Hasilnya, dalam delapan bulan pertama 2022 Bank Mandiri telah berhasil menyalurkan kredit wholesale sebesar Rp580,18 triliun. Nilai itu tumbuh hingga 8,36% secara tahunan atau year on year (YoY) bila dibandingkan periode akhir Agustus 2021 lalu.

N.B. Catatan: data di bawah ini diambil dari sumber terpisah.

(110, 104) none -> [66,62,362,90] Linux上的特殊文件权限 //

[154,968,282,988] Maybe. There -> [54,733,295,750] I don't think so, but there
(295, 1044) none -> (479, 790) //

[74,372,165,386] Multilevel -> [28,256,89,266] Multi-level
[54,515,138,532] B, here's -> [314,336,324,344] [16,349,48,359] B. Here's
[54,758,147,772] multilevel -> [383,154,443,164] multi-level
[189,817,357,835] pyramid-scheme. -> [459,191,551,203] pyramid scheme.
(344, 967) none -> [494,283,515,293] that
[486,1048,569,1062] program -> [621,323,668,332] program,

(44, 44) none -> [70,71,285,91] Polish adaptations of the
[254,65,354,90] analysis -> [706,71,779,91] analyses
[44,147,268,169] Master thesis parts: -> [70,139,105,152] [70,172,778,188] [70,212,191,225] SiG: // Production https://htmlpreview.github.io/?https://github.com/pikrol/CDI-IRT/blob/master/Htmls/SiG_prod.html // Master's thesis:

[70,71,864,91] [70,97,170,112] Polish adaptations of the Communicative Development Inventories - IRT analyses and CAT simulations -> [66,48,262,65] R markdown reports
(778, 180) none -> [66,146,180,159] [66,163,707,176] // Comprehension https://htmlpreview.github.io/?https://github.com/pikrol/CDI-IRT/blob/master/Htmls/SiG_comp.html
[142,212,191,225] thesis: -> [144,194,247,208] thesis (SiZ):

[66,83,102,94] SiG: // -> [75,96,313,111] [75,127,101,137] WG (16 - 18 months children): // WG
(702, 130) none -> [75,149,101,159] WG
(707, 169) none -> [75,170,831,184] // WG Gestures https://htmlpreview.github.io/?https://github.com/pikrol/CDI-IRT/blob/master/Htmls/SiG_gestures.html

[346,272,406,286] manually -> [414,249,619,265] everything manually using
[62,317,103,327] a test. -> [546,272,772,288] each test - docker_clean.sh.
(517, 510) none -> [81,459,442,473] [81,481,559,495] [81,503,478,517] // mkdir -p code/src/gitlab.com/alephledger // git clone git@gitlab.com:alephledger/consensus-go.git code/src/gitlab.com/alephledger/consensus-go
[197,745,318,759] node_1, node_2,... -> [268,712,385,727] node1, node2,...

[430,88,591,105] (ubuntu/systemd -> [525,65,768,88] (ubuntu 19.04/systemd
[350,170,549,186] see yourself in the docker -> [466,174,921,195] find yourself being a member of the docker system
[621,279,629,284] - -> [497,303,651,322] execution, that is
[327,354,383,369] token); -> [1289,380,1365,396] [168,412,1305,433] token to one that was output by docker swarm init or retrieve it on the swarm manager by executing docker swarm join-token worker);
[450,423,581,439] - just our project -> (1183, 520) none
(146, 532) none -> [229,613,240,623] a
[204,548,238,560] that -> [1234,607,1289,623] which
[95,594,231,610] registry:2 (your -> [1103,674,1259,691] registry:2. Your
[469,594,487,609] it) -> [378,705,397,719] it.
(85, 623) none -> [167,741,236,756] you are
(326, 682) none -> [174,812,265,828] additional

“Bank Mandiri menitikberatkan optimalisasi bisnis melalui pengembangan layanan yang dapat menjangkau lebih banyak korporasi di berbagai daerah. Dengan begitu, kami berharap pembangunan dan pertumbuhan ekonomi di Indonesia lebih merata,” imbuhnya.
Melalui konsistensi pengembangan bisnis dan transformasi digital, saham Bank Mandiri (BMRI) pun berhasil menorehkan penguatan harga mencapai level tertinggi baru sepanjang masa atau all-time high menjadi Rp 10.350 per lembar saham pada penutupan perdagangan saham Efek Indonesia, Jumat (21/10), setelah sempat menyentuh level Rp10.450 per lembar saham di sesi siang. Posisi tersebut naik 47,3% secara year to date (ytd) dibandingkan posisi penutupan bursa pada akhir 2021 sebesar Rp7.025 per lembar saham.